---------- DATA FOR THIS TASK ----------

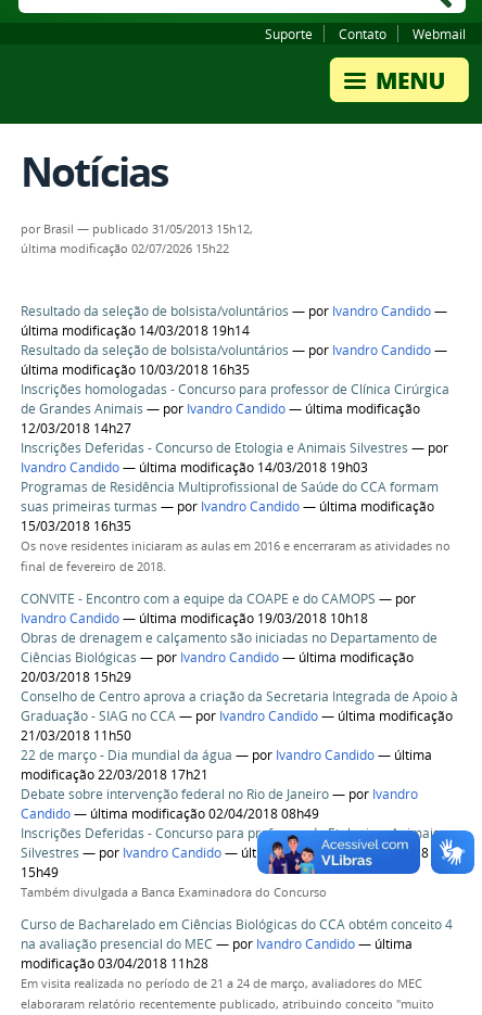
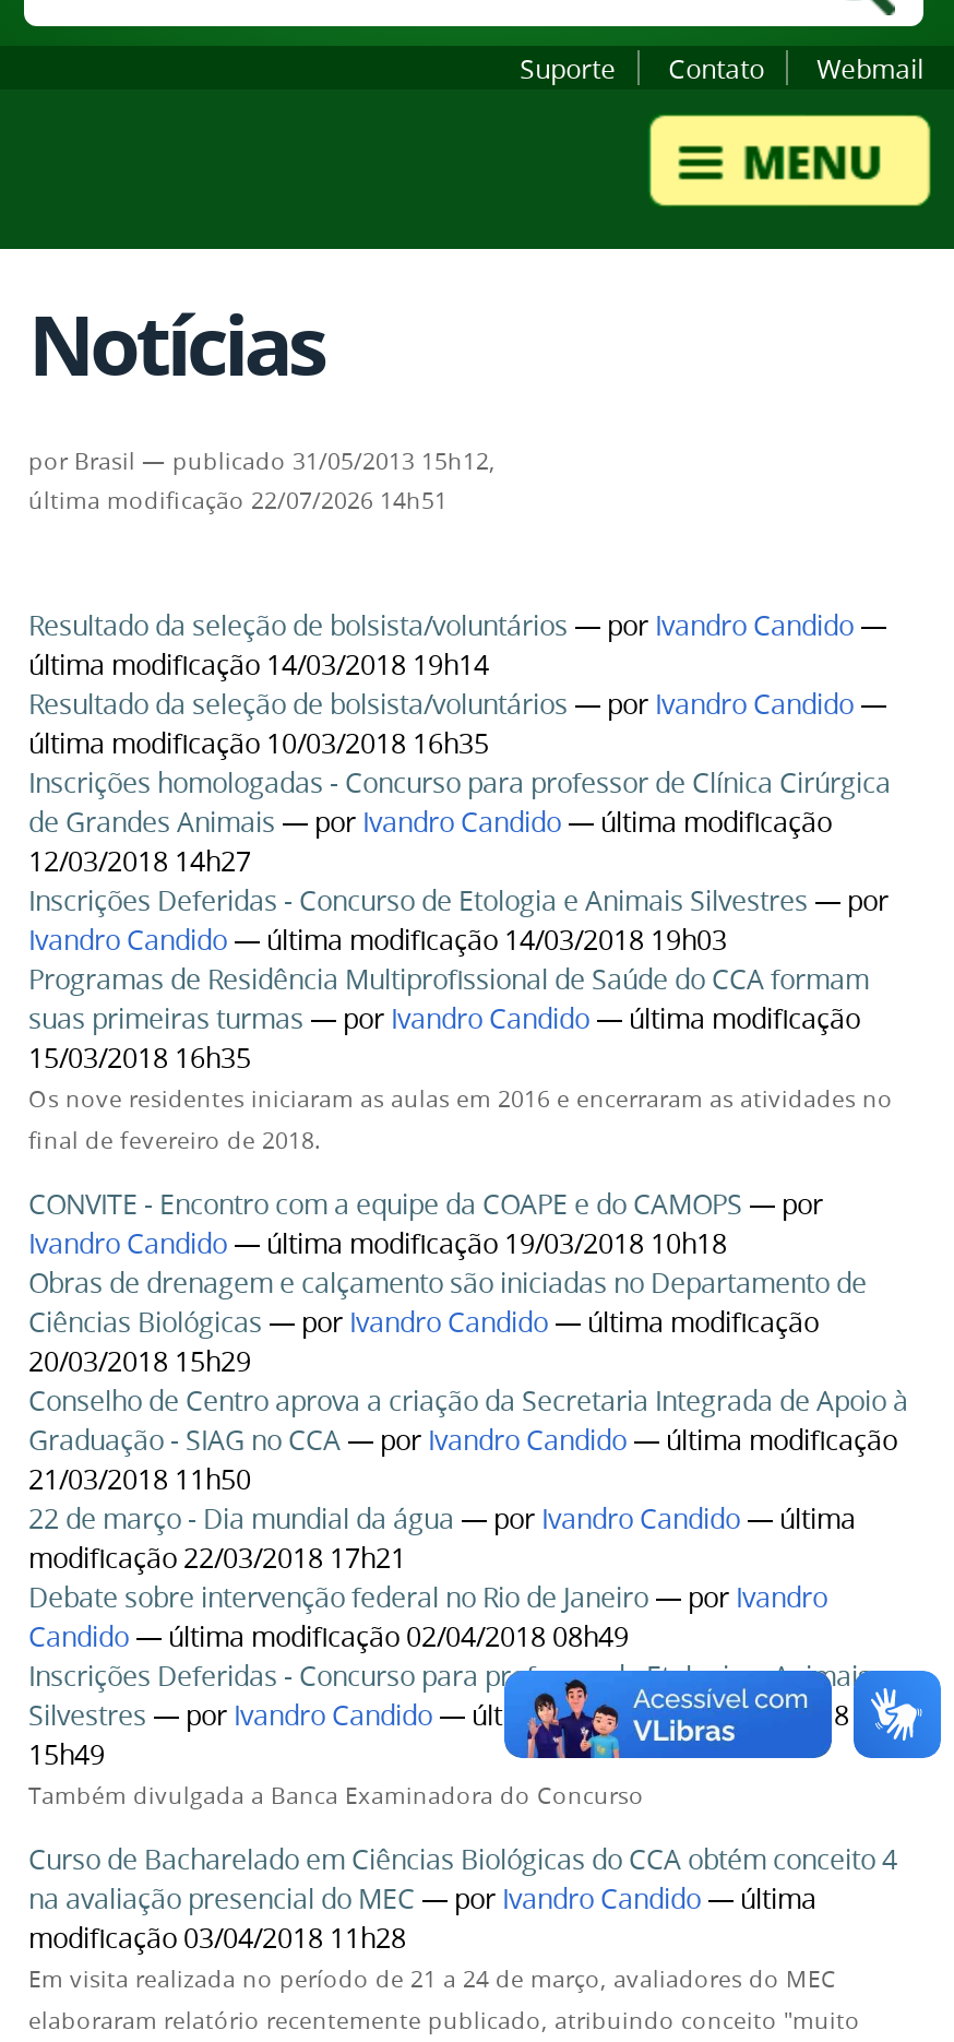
[21,241,229,257] última modificação 02/07/2026 15h22 -> [28,486,448,516] última modificação 22/07/2026 14h51

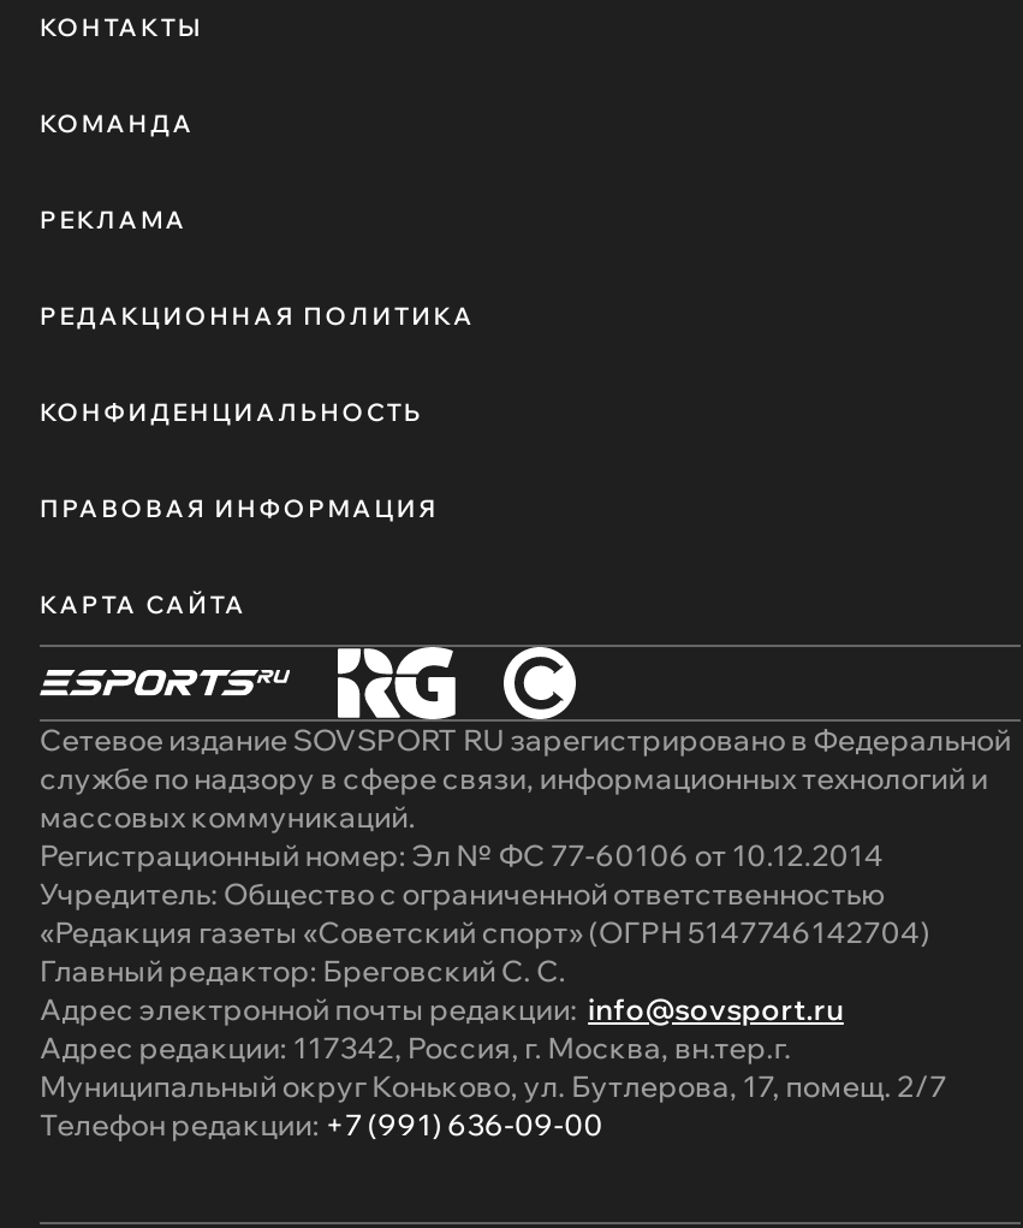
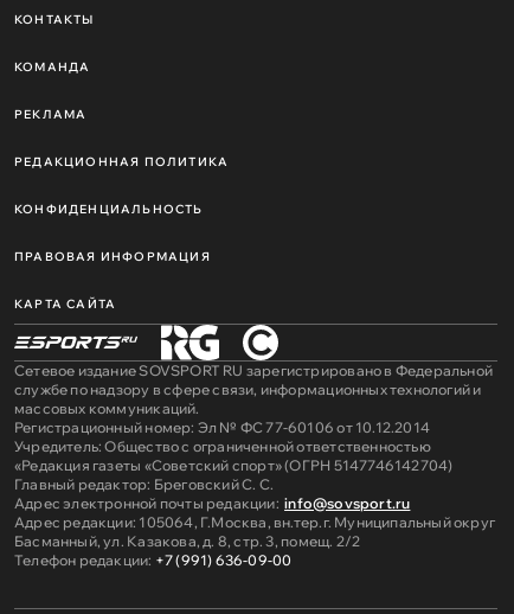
[40,1030,947,1105] Адрес редакции: 117342, Россия, г. Москва, вн.тер.г. | Муниципальный округ Коньково, ул. Бутлерова, 17, помещ. 2/7 -> [14,514,495,550] Адрес редакции: 105064, Г.Москва, вн.тер.г. Муниципальный округ | Басманный, ул. Казакова, д. 8, стр. 3, помещ. 2/2

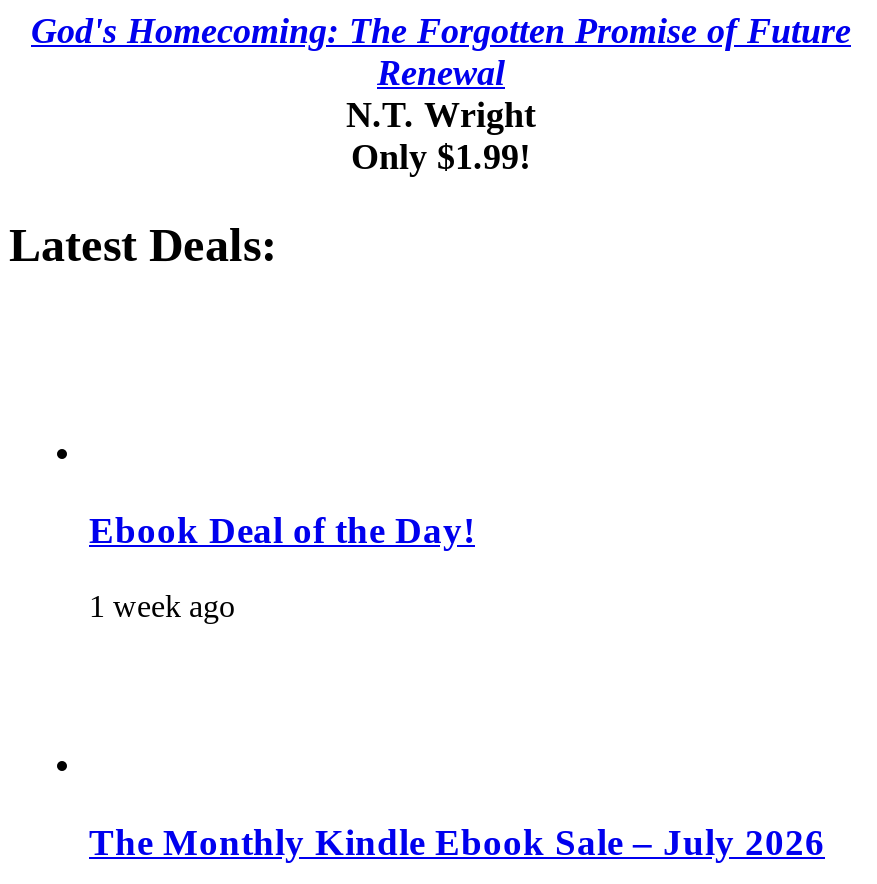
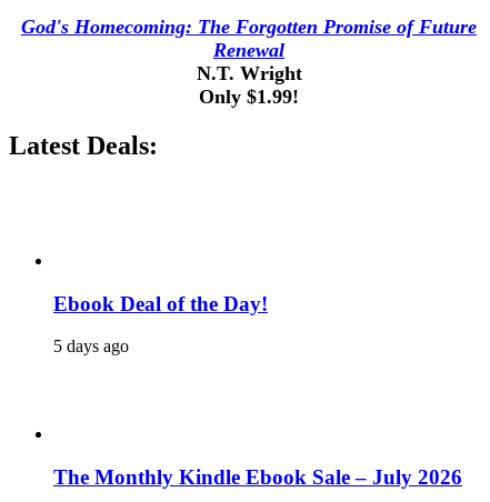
[89,590,235,624] 1 week ago -> [53,337,129,356] 5 days ago

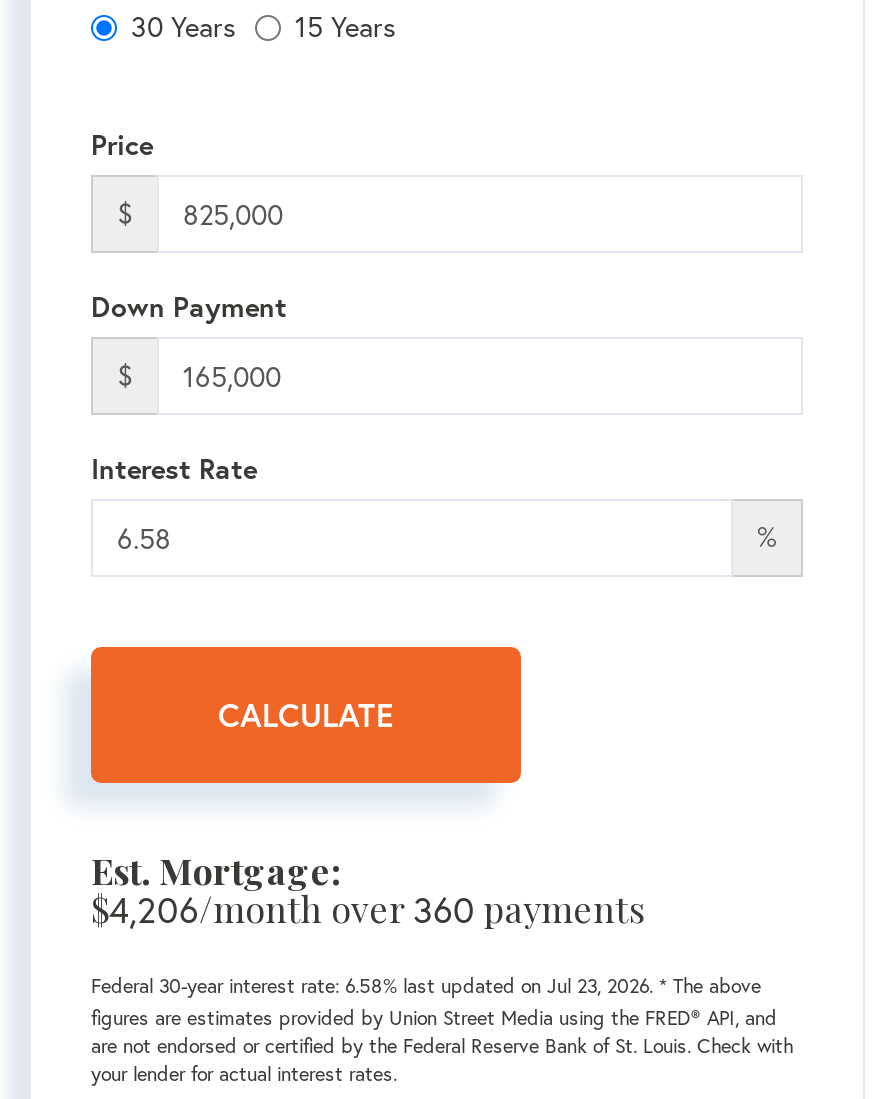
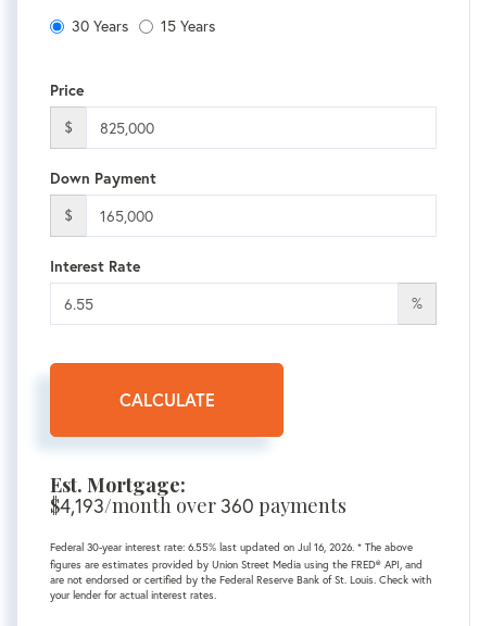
[91,886,645,934] $4,206/month over 360 payments -> [50,493,346,519] $4,193/month over 360 payments
[91,974,761,1000] Federal 30-year interest rate: 6.58% last updated on Jul 23, 2026. * The above -> [50,541,413,555] Federal 30-year interest rate: 6.55% last updated on Jul 16, 2026. * The above

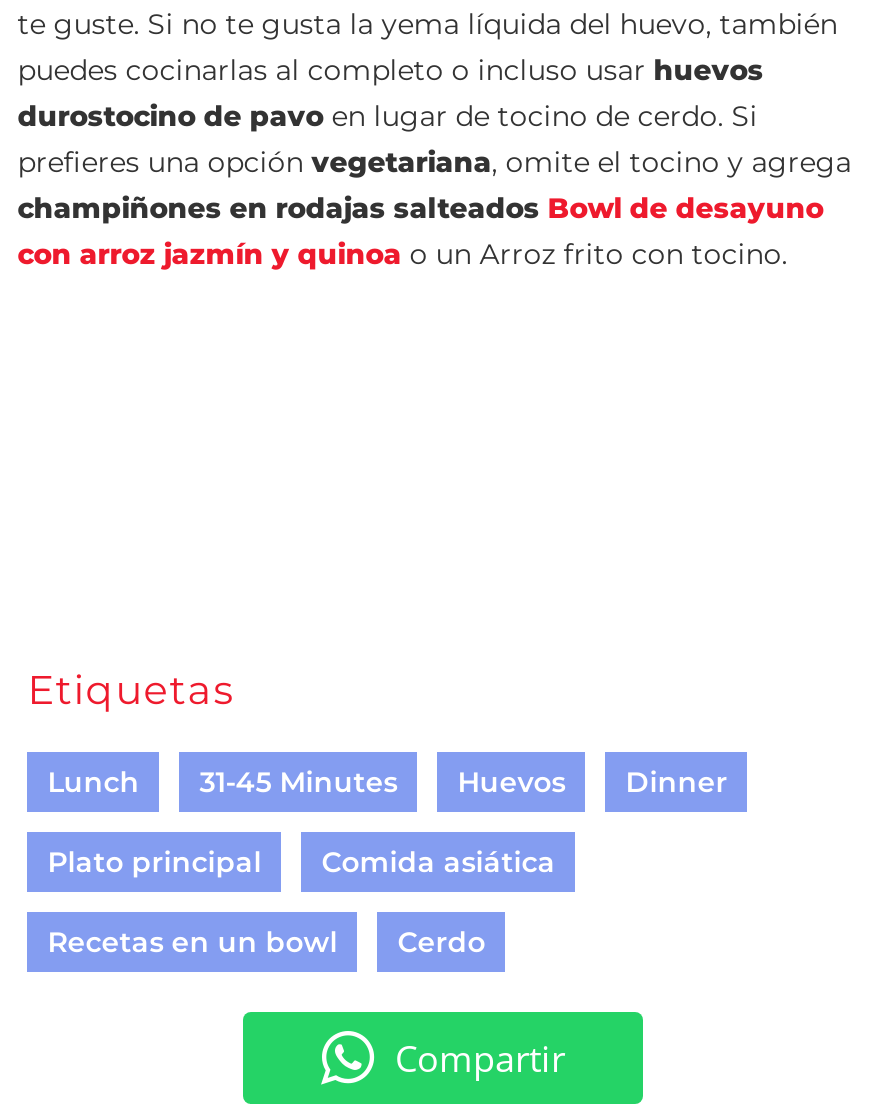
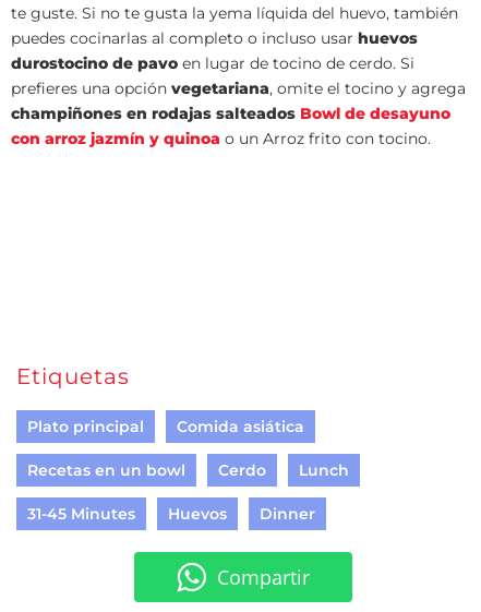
moved [47,764,727,800] -> [27,460,349,524]: Lunch | 31-45 Minutes | Huevos | Dinner
moved [47,844,555,960] -> [27,417,305,480]: Plato principal | Comida asiática | Recetas en un bowl | Cerdo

----------

■ **WHAT IS BEING ASKED**
Go line by line through the data above and report each one that holds the string "moved".

■ **WRITTEN SOLUTION**
moved [47,764,727,800] -> [27,460,349,524]: Lunch | 31-45 Minutes | Huevos | Dinner
moved [47,844,555,960] -> [27,417,305,480]: Plato principal | Comida asiática | Recetas en un bowl | Cerdo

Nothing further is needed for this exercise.